Medical practitioners should educate the low-income African-American women about the importance of mammography screening, finds study. Between 2004 and 2007, WSU researchers randomly surveyed 178 African-American women age 40 or older from a high cancer-risk area of Detroit. They found that all three barrier types were strongly associated with a lack of breast cancer screening.
In a study published this month in the Journal of Cancer Education
, Rosalie Young, Ph.D., associate professor; Kendra Schwartz, M.D., M.S.P.H., interim chair; and Jason Booza, Ph. D., assistant professor, all from the Department of Family Medicine and Public Health Sciences in WSU's School of Medicine, examined clinical, structural and personal barriers known to prevent such women from having mammograms. Overcoming those barriers is important, the researchers said, because of higher mortality rates for African-American women than other groups. In 2007, Detroit statistics showed a rate of approximately 35 deaths per 100,000 among African-American women versus about 26 deaths per 100,000 for white women.
Young said, however, that interventions to increase mammography utilization often focus on structural barriers, which include lack of health insurance or lack of medical care facilities in low-income areas. Removing those barriers is difficult, she said, because it requires systemic change.
The study brings good news, however, by showing that medical care providers are capable of removing some clinical and personal barriers. Young said the WSU study also could serve as a springboard for future analyses of particular barrier combinations to determine which ones predict whether women will undergo mammograms.
One clinical barrier is that fewer board-certified physicians work in lower-income areas. Providers in those areas often are less informed about preventive care or less likely to adhere to cancer screening recommendations. Additionally, time constraints may limit patient education efforts, leading to inadequate recommendations for screening, and physician-patient interaction may be culturally or educationally inappropriate for lower-income or minority populations.

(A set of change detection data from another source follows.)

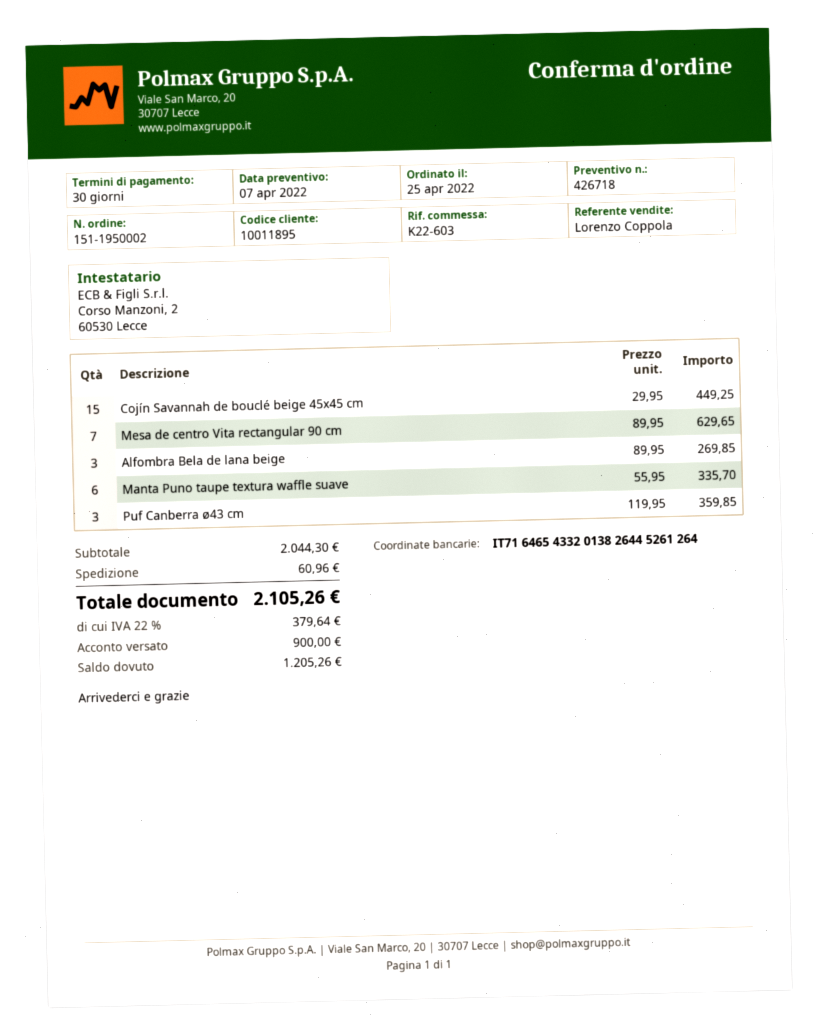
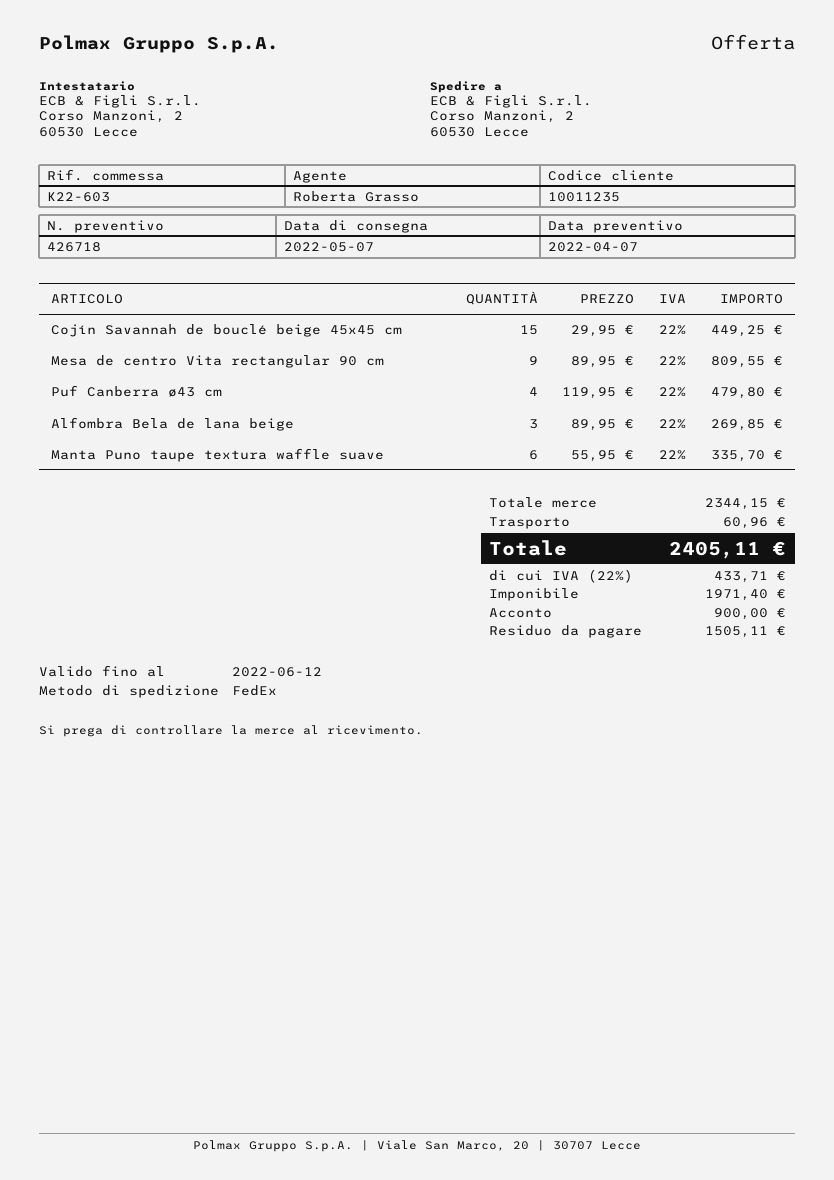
customer number: 10011895 -> 10011235
sales rep: Lorenzo Coppola -> Roberta Grasso
Mesa de centro Vita rectangular 90 cm: 7 x 89.95 = 629.65 -> 9 x 89.95 = 809.55
Puf Canberra ø43 cm: 3 x 119.95 = 359.85 -> 4 x 119.95 = 479.80
subtotal: 2044.30 -> 2344.15
tax: 22% = 379.64 -> 22% = 433.71
total: 2105.26 -> 2405.11
balance: 1205.26 -> 1505.11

To help break down those barriers, along with personal barriers such as patients' fear, or their lack of trust or knowledge, Young said clinicians could be more proactive in communicating with patients to build trust. They also can offer more culturally appropriate health education that includes general information about disease risk and the importance of breast cancer screening, as well as more education about patients' personal breast cancer risk, such as genetic information and specific family history risk.
Clinicians also can make referrals specifically for mammograms, Young said, as African-Americans often expect them to initiate such conversations.

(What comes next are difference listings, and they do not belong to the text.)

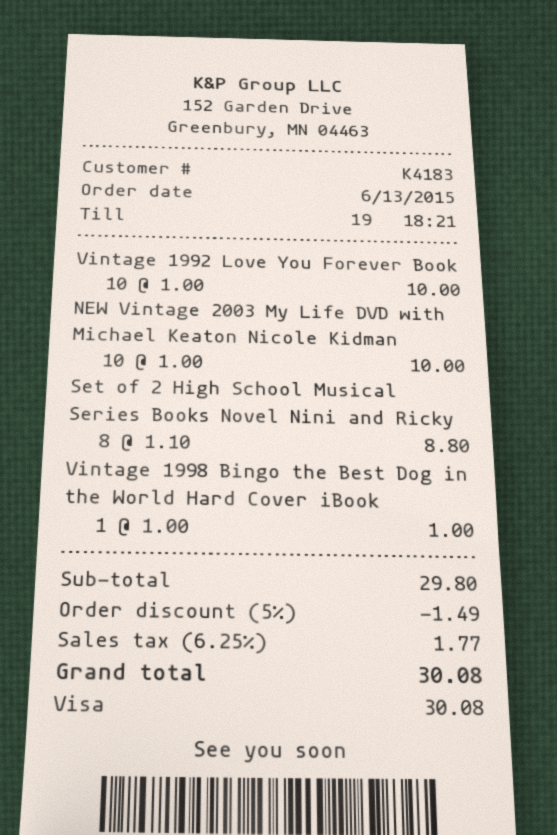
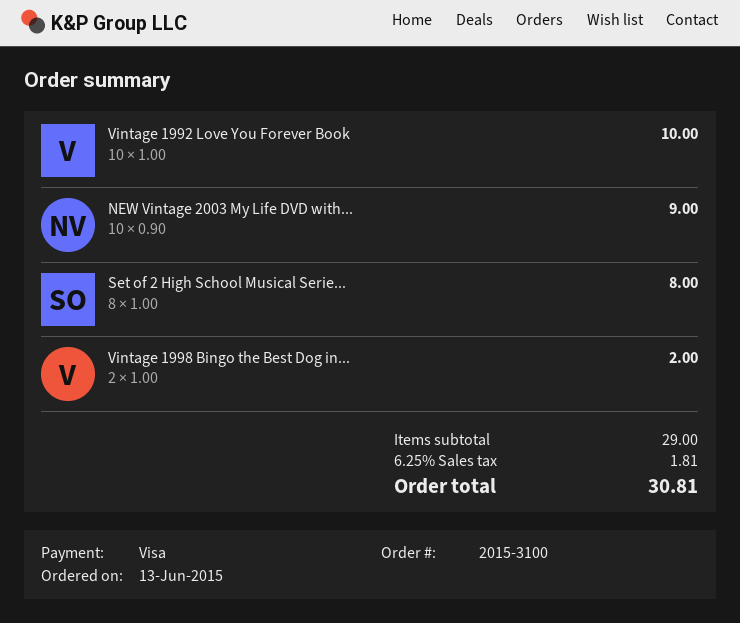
NEW Vintage 2003 My Life DVD with Michael Keaton Nicole Kidman: 10 x 1.00 = 10.00 -> 10 x 0.90 = 9.00
Set of 2 High School Musical Series Books Novel Nini and Ricky: 8 x 1.10 = 8.80 -> 8 x 1.00 = 8.00
Vintage 1998 Bingo the Best Dog in the World Hard Cover iBook: 1 x 1.00 = 1.00 -> 2 x 1.00 = 2.00
subtotal: 29.80 -> 29.00
discount: 5% = 1.49 -> none
tax: 6.25% = 1.77 -> 6.25% = 1.81
total: 30.08 -> 30.81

"The physician-patient interaction is extremely important," she said. "Physicians are not only gatekeepers to services; they also can motivate their patients."
Part of what may be hindering such interaction now, Young said, is that practitioners in facilities serving low-income people may be under too much pressure simply to see patients.
"There may be a desire on the part of the physician to be more involved with their patients in terms of educating and communicating with them," she said, "but the constraints of their situation may be limiting their ability to do that."
Still, more proactive practitioners can make a real difference. "African-American women are more likely to have a basal-like subtype of breast cancer that is harder to treat and should be detected early," said Young. "Health providers have an excellent opportunity to reduce mortality by emphasizing the importance of screening."